You Xie,
Hongyi Xu,
Guoxian Song,
Chao Wang,
Yichun Shi,
Linjie Luo
ByteDance Inc.
This repository contains the video generation code of SIGGRAPH 2024 paper X-Portrait.
Note: Python 3.9 and Cuda 11.8 are required.
bash env_install.sh
Please download pre-trained model from here, and save it under "checkpoint/"
bash scripts/test_xportrait.sh
parameters:
model_config: config file of the corresponding model
output_dir: output path for generated video
source_image: path of source image
driving_video: path of driving video
best_frame: specify the frame index in the driving video where the head pose best matches the source image (note: precision of best_frame index might affect the final quality)

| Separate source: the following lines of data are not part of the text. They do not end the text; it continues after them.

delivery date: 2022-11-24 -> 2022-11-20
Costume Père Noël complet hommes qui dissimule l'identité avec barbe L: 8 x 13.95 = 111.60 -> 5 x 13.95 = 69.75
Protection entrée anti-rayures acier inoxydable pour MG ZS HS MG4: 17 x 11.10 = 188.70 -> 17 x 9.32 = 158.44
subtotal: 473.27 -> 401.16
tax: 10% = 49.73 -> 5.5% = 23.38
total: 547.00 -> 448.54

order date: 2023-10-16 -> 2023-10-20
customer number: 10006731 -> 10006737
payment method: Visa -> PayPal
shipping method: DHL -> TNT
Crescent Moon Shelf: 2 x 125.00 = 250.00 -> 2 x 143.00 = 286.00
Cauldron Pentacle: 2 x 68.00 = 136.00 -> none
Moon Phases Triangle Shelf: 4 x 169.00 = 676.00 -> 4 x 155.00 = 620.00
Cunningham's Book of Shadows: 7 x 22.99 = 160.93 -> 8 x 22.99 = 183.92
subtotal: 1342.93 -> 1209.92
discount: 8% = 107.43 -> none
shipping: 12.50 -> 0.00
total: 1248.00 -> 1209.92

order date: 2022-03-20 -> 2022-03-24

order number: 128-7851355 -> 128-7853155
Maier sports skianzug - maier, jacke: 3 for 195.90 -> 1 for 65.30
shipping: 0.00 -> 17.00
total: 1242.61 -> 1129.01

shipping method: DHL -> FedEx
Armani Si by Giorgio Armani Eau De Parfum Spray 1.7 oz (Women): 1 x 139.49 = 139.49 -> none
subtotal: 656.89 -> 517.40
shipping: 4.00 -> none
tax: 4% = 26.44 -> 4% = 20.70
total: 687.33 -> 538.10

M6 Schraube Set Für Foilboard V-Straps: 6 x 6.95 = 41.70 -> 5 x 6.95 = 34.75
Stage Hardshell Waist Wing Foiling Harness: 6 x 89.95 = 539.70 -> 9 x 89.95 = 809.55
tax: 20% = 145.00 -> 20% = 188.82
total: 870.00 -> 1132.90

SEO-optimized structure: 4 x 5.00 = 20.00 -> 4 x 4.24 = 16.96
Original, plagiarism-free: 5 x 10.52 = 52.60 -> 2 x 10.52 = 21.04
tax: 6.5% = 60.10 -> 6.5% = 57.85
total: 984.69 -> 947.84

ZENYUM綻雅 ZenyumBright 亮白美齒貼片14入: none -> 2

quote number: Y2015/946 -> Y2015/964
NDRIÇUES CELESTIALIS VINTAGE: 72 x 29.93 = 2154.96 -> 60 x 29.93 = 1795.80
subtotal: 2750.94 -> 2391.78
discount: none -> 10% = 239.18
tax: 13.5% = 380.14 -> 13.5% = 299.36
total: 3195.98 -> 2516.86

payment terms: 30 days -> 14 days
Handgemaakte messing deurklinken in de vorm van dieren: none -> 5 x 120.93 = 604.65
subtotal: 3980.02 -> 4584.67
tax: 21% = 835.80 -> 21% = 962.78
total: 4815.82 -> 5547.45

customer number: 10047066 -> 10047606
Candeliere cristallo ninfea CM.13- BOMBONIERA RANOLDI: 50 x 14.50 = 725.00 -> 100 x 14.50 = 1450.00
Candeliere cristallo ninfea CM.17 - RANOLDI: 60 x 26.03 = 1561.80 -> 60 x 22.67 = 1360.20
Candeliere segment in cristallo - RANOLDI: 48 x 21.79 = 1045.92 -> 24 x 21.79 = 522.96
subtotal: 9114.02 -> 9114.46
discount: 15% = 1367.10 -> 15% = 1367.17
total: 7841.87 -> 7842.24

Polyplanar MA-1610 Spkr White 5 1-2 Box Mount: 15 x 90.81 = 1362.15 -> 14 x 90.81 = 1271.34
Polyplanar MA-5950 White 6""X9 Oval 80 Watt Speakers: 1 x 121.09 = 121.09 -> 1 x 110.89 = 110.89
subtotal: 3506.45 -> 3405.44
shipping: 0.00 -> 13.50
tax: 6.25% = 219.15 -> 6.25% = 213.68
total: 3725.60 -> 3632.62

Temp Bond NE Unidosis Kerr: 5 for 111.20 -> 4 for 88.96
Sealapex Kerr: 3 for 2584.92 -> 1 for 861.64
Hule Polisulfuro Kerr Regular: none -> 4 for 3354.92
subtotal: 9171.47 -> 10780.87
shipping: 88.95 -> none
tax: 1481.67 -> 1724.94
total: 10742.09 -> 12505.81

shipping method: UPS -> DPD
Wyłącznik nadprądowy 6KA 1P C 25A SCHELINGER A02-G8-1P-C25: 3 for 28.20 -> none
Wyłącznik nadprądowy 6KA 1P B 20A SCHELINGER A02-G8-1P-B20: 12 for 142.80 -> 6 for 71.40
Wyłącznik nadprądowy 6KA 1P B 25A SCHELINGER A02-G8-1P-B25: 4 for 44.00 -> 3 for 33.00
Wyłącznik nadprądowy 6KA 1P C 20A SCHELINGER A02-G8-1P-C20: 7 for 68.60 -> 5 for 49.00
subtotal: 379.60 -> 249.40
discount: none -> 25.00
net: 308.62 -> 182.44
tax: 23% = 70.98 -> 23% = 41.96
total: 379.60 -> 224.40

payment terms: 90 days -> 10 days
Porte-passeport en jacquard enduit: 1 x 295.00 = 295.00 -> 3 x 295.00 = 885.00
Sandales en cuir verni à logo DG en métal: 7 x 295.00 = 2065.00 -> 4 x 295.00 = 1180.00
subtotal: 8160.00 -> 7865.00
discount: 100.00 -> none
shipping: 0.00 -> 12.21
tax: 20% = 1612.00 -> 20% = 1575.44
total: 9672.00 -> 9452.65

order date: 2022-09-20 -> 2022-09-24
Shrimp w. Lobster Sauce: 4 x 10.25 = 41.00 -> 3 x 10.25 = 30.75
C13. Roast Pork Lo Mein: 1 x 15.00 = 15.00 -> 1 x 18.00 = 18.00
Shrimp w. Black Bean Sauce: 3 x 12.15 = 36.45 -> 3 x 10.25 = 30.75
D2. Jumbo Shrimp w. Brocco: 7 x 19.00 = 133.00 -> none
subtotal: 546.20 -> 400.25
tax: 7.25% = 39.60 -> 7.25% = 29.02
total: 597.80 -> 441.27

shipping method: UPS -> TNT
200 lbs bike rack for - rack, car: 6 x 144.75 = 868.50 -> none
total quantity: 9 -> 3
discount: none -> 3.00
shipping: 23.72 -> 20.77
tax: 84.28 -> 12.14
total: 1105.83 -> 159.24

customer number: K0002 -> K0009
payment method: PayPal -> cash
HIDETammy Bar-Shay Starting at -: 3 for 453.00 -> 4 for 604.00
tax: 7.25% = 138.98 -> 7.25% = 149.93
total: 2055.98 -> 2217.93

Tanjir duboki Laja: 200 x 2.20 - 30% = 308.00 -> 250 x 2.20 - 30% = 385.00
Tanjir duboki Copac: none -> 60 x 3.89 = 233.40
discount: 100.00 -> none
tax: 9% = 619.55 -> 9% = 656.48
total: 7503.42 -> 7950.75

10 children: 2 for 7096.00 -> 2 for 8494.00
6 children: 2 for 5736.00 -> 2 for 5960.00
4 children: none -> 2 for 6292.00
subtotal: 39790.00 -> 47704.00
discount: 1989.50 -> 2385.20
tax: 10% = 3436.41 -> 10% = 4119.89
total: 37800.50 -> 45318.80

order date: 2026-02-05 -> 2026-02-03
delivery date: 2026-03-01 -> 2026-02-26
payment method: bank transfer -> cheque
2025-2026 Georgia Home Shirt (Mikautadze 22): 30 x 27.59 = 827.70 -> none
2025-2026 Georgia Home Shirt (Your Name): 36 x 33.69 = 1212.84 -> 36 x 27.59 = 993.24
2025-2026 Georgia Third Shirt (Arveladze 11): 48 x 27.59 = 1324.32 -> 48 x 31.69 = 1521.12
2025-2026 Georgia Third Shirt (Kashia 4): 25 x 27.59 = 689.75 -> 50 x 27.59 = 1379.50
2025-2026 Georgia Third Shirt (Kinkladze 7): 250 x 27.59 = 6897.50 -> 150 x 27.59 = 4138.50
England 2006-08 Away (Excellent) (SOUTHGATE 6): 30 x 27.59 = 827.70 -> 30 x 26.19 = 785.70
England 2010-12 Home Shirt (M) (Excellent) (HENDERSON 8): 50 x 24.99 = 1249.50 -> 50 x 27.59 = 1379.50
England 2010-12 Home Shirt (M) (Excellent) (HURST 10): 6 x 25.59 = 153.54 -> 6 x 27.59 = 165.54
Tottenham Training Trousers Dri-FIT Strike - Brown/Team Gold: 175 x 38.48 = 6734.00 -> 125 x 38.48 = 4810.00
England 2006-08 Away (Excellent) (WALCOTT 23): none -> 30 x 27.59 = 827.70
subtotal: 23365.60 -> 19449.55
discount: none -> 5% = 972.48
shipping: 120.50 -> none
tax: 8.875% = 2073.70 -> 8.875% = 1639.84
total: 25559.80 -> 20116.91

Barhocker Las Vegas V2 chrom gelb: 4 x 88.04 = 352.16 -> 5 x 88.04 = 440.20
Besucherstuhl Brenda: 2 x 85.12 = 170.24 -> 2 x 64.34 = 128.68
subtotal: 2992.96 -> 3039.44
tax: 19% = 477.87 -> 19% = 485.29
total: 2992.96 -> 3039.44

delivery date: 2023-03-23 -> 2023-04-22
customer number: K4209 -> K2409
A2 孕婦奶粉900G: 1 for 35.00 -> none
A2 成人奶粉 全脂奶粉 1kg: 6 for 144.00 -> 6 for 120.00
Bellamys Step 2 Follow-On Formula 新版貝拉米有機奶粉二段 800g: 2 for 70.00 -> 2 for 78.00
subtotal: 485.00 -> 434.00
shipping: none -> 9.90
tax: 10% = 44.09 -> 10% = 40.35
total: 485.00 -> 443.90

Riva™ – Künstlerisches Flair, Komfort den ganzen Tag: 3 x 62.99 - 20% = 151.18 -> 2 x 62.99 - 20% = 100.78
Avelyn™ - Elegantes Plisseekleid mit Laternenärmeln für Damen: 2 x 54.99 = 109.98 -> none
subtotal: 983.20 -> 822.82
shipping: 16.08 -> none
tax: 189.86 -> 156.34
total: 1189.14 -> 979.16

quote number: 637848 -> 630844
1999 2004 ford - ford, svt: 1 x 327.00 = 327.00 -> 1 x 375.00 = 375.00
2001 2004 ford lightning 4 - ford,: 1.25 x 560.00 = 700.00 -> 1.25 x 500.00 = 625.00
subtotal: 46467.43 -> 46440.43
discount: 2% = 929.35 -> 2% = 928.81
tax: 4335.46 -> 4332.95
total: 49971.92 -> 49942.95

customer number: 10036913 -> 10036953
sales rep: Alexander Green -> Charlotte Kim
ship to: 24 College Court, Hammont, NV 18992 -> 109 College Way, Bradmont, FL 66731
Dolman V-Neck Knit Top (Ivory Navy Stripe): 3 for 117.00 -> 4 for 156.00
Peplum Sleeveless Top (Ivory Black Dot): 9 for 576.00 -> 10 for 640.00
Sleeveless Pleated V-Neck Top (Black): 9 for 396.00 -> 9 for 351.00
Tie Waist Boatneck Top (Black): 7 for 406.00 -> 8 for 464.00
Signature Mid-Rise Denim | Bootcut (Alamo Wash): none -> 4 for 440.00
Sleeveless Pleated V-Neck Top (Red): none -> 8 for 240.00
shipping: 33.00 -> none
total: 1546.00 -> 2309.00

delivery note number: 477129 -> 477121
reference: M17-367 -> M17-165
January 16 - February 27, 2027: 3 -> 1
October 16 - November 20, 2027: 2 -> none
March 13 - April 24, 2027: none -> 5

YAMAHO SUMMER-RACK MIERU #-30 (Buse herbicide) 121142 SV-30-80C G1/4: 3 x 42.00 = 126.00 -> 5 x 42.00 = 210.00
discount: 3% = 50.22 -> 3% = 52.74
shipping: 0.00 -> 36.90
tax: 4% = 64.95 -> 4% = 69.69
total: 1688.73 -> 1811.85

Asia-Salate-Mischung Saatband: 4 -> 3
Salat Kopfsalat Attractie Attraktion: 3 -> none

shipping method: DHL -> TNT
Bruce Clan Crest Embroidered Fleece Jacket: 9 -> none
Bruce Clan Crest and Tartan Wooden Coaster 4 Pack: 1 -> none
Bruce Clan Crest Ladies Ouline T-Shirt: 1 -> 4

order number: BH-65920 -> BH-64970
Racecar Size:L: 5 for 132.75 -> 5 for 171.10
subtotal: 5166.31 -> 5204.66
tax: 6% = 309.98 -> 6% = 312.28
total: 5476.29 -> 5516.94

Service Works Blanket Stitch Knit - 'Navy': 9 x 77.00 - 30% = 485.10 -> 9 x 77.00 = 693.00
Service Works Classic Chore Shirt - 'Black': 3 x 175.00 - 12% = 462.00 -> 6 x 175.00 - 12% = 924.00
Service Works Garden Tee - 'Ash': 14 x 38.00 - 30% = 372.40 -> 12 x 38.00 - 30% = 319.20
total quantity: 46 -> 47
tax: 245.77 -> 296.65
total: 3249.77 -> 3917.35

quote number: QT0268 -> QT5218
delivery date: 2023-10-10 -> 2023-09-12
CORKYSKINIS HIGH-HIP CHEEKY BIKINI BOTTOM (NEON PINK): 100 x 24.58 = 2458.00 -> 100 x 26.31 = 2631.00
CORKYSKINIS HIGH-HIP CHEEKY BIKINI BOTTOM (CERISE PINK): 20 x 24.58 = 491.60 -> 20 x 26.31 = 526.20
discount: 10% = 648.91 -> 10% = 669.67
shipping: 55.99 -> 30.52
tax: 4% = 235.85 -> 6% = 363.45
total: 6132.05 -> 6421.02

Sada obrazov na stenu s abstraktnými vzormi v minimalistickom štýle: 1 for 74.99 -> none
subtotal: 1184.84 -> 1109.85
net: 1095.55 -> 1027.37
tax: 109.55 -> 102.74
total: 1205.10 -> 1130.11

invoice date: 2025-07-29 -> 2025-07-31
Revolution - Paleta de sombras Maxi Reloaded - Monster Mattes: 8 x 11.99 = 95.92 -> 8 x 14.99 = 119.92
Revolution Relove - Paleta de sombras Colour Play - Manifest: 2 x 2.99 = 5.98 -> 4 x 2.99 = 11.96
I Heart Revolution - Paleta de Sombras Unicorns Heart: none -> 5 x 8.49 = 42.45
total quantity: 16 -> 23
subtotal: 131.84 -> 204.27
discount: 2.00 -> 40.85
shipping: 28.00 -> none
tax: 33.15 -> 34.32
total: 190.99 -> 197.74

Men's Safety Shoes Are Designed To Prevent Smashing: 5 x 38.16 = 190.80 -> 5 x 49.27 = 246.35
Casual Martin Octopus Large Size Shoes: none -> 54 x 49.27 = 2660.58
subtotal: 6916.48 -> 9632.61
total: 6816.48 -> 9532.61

out_frames: number of generation frames
num_mix: number of overlapping frames when applying prompt travelling during inference
ddim_steps: number of inference steps (e.g., 30 steps for ddim)
Please note that this repository employs a temporary solution for handling model files. We recommend that you customize this approach to suit your needs, potentially by mounting external volumes containing the actual model files. In this context, we are treating the Docker image as an independent function to facilitate easier deployment.
efficiency: Our model is compatible with LCM LoRA (https://huggingface.co/latent-consistency/lcm-lora-sdv1-5), which helps reduce the number of inference steps.
expressiveness: Expressiveness of the results could be boosted if results of other face reenactment approaches, e.g., face vid2vid, could be provided via parameter "--initial_facevid2vid_results".
If you find this codebase useful for your research, please use the following entry.
@inproceedings{xie2024x,
title={X-Portrait: Expressive Portrait Animation with Hierarchical Motion Attention},
author={Xie, You and Xu, Hongyi and Song, Guoxian and Wang, Chao and Shi, Yichun and Luo, Linjie},
journal={arXiv preprint arXiv:2403.15931},
year={2024}
}